How to complete this task: Would you copy the material below word for word, beginning with its first line and ending with the line that contains "[36,1298,393,1416] Blog |"?

The data:
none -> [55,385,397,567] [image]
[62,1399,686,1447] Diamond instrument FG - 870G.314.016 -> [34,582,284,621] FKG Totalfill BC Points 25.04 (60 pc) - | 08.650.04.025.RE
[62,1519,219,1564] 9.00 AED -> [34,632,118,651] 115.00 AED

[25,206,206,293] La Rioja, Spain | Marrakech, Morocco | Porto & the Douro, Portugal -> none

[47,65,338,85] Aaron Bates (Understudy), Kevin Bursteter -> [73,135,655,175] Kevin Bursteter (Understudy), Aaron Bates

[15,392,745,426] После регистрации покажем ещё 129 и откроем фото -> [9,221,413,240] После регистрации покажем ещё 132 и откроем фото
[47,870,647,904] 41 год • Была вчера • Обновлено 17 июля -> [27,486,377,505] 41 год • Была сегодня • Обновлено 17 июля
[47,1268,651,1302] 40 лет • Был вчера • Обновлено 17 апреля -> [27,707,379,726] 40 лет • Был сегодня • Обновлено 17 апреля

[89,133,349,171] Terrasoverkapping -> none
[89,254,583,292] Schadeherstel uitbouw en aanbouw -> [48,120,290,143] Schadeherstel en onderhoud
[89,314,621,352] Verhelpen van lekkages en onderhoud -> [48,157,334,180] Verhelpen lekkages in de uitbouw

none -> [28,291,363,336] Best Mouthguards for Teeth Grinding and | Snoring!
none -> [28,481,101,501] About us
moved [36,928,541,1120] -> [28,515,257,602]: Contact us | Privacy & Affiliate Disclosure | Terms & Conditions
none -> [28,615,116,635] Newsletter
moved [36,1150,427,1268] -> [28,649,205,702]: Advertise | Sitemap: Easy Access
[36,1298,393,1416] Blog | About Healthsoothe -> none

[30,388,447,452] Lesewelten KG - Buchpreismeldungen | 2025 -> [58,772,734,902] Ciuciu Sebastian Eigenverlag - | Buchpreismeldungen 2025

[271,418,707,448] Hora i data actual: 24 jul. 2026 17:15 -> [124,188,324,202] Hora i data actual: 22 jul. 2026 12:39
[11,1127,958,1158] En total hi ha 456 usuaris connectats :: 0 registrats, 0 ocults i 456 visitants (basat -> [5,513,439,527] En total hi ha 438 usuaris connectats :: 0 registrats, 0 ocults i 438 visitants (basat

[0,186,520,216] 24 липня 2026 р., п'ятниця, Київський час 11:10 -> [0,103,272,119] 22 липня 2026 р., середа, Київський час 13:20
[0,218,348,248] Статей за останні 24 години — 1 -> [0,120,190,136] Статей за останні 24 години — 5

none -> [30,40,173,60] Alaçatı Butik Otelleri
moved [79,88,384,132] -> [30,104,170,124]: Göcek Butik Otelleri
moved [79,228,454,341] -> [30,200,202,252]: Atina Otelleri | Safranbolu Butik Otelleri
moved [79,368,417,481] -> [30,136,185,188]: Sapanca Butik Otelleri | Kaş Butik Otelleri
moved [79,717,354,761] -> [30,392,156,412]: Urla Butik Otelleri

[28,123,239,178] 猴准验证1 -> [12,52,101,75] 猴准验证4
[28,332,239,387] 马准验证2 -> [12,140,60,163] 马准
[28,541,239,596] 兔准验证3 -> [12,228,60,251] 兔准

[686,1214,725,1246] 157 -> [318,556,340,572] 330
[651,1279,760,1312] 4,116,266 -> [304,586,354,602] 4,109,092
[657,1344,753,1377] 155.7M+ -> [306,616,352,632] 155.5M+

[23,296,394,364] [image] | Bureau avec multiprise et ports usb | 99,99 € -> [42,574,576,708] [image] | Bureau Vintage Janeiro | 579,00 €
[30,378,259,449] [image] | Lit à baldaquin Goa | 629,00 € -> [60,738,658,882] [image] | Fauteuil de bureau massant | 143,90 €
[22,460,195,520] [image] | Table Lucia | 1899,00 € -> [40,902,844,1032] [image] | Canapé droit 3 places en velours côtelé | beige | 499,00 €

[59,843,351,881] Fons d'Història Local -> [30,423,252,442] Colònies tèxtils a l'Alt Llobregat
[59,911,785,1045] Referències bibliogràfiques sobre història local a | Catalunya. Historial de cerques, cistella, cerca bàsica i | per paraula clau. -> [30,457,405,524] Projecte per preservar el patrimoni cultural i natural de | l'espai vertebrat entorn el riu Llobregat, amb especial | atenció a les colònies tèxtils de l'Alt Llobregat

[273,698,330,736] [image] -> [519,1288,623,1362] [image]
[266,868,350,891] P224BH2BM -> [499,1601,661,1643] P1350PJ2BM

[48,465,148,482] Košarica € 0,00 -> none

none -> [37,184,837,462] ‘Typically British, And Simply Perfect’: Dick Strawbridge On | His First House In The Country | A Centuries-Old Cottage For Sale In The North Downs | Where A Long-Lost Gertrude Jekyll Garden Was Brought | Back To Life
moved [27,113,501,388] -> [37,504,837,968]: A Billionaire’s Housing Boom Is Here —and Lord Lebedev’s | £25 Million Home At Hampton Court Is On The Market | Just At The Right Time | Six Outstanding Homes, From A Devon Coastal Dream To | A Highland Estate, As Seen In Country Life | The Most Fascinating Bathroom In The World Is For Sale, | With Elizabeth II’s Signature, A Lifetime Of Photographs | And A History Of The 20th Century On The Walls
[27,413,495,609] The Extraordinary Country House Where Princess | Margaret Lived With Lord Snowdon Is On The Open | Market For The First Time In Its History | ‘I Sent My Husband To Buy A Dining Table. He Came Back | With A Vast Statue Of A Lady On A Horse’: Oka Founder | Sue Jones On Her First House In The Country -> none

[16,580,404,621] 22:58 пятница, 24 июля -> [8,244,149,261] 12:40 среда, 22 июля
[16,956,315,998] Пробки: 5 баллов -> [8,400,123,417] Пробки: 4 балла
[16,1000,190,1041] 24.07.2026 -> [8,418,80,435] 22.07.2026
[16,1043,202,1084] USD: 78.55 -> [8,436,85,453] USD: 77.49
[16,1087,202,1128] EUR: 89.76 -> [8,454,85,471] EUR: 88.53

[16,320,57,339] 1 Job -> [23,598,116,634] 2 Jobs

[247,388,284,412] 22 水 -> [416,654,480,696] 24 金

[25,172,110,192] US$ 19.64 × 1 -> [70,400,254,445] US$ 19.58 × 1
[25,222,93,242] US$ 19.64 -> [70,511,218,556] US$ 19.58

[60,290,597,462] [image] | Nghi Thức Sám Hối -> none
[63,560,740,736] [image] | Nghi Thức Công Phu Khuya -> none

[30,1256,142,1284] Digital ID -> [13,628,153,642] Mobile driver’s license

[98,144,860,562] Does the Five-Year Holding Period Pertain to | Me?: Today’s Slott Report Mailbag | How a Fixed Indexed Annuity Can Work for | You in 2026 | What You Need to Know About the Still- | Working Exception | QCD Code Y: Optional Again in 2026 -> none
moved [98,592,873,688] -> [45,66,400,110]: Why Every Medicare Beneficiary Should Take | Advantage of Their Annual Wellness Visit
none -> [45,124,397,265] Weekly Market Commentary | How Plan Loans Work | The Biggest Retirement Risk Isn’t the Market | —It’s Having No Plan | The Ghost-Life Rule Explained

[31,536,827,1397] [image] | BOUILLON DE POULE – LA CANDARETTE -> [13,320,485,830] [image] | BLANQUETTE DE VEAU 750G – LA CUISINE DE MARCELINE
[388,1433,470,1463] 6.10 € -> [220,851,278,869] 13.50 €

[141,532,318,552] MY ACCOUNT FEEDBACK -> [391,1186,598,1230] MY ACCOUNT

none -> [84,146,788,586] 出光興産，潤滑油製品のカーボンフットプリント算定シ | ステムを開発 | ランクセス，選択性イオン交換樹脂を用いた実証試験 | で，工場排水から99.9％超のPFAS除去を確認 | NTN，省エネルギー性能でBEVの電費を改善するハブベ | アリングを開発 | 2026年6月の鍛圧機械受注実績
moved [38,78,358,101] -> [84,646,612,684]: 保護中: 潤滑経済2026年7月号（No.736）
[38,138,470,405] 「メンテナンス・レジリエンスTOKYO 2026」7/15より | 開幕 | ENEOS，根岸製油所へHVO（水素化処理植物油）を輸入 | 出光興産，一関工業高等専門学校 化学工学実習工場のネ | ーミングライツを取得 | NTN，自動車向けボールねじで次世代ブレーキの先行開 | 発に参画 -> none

Your response:
none -> [55,385,397,567] [image]
[62,1399,686,1447] Diamond instrument FG - 870G.314.016 -> [34,582,284,621] FKG Totalfill BC Points 25.04 (60 pc) - | 08.650.04.025.RE
[62,1519,219,1564] 9.00 AED -> [34,632,118,651] 115.00 AED

[25,206,206,293] La Rioja, Spain | Marrakech, Morocco | Porto & the Douro, Portugal -> none

[47,65,338,85] Aaron Bates (Understudy), Kevin Bursteter -> [73,135,655,175] Kevin Bursteter (Understudy), Aaron Bates

[15,392,745,426] После регистрации покажем ещё 129 и откроем фото -> [9,221,413,240] После регистрации покажем ещё 132 и откроем фото
[47,870,647,904] 41 год • Была вчера • Обновлено 17 июля -> [27,486,377,505] 41 год • Была сегодня • Обновлено 17 июля
[47,1268,651,1302] 40 лет • Был вчера • Обновлено 17 апреля -> [27,707,379,726] 40 лет • Был сегодня • Обновлено 17 апреля

[89,133,349,171] Terrasoverkapping -> none
[89,254,583,292] Schadeherstel uitbouw en aanbouw -> [48,120,290,143] Schadeherstel en onderhoud
[89,314,621,352] Verhelpen van lekkages en onderhoud -> [48,157,334,180] Verhelpen lekkages in de uitbouw

none -> [28,291,363,336] Best Mouthguards for Teeth Grinding and | Snoring!
none -> [28,481,101,501] About us
moved [36,928,541,1120] -> [28,515,257,602]: Contact us | Privacy & Affiliate Disclosure | Terms & Conditions
none -> [28,615,116,635] Newsletter
moved [36,1150,427,1268] -> [28,649,205,702]: Advertise | Sitemap: Easy Access
[36,1298,393,1416] Blog | About Healthsoothe -> none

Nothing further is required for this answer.